*** Block opens ***
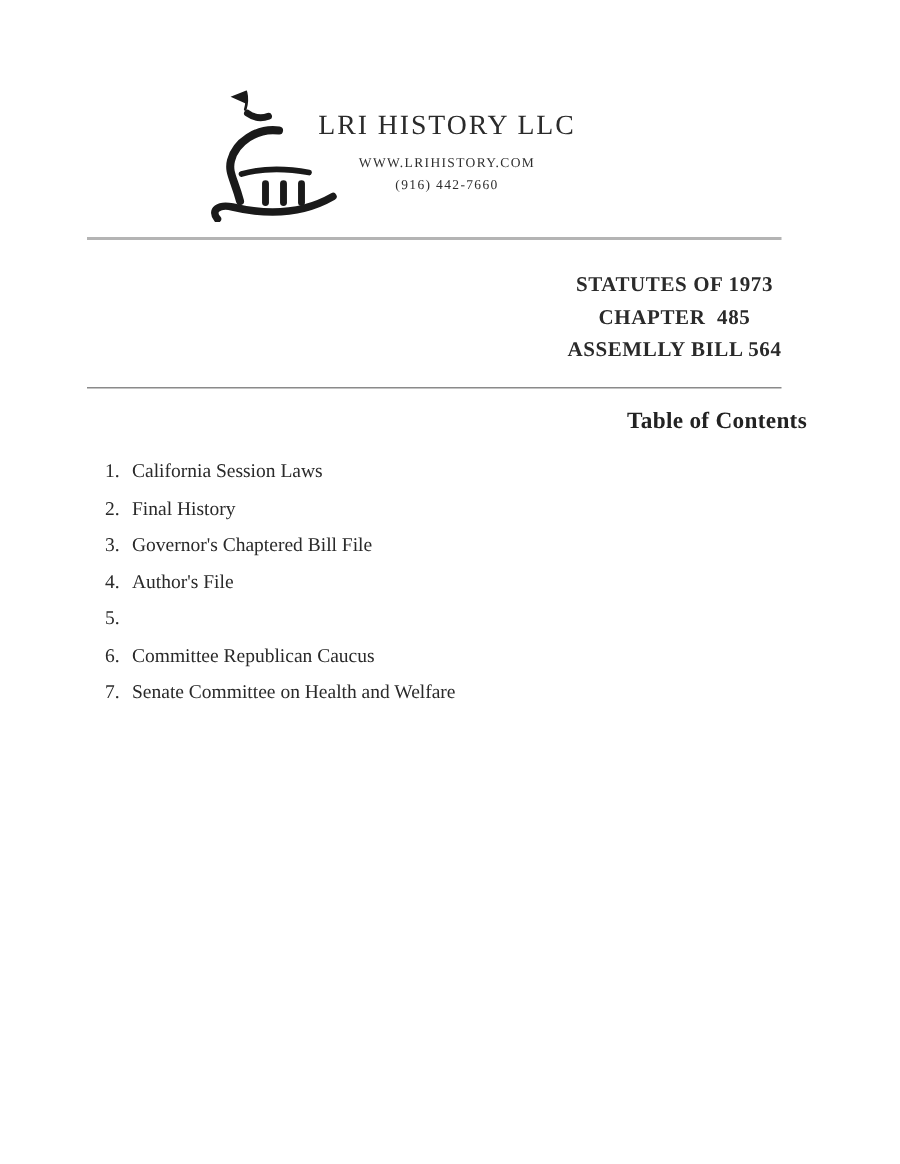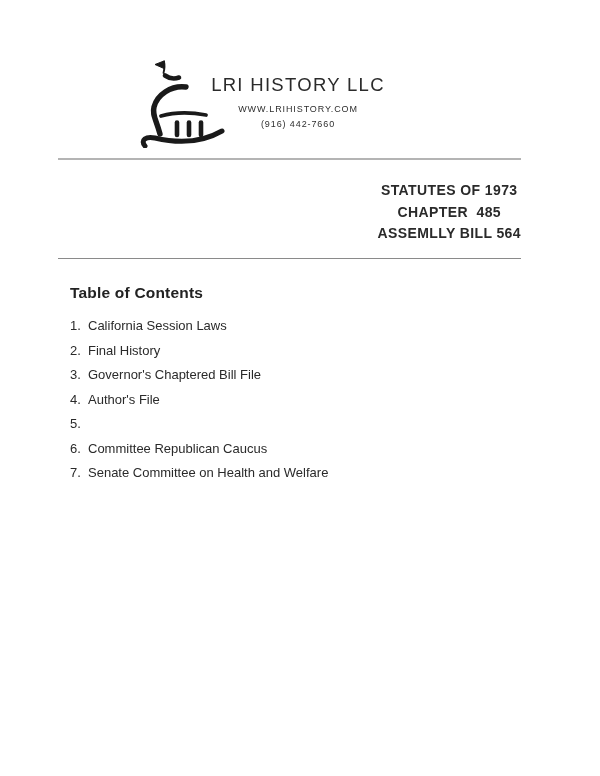--- a/index.html
+++ b/index.html
@@ -12,7 +12,7 @@
     width: 600px;
     height: 776px;
     background: #ffffff;
-    font-family: Liberation Sans, sans-serif;
+    font-family: Liberation Serif, serif;
     color: #242424;
     overflow: hidden;
   }

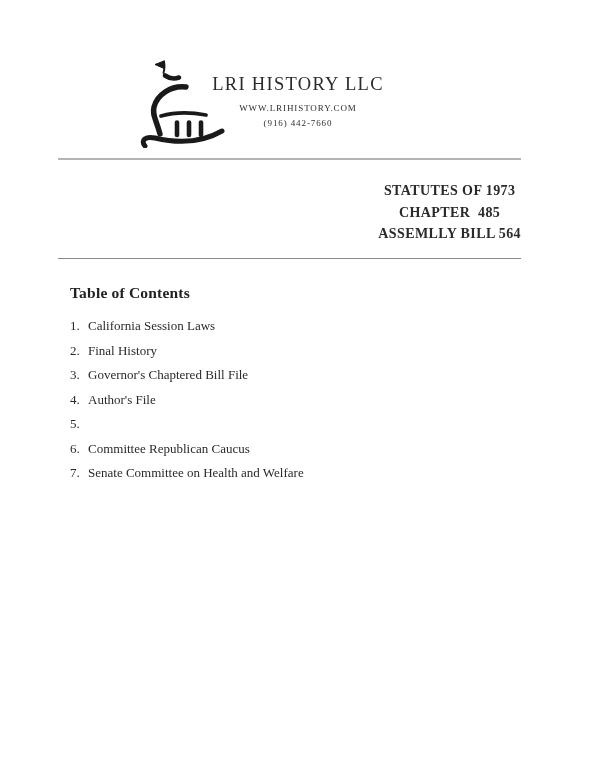--- a/index.html
+++ b/index.html
@@ -86,11 +86,12 @@
     width: 480px;
   }
   .toc-title {
-    margin: 12px;
+    margin: 0;
     font-size: 15.5px;
     font-weight: bold;
     letter-spacing: 0.2px;
     color: #222222;
+    text-align: right;
   }
   .toc-list {
     list-style: none;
*** Block closes ***
**What you are asked to do:** Since the copy must hold no pictures, repeat everything else in the records exactly as written.

**Solved exercise:**
--- a/index.html
+++ b/index.html
@@ -12,7 +12,7 @@
     width: 600px;
     height: 776px;
     background: #ffffff;
-    font-family: Liberation Sans, sans-serif;
+    font-family: Liberation Serif, serif;
     color: #242424;
     overflow: hidden;
   }

--- a/index.html
+++ b/index.html
@@ -86,11 +86,12 @@
     width: 480px;
   }
   .toc-title {
-    margin: 12px;
+    margin: 0;
     font-size: 15.5px;
     font-weight: bold;
     letter-spacing: 0.2px;
     color: #222222;
+    text-align: right;
   }
   .toc-list {
     list-style: none;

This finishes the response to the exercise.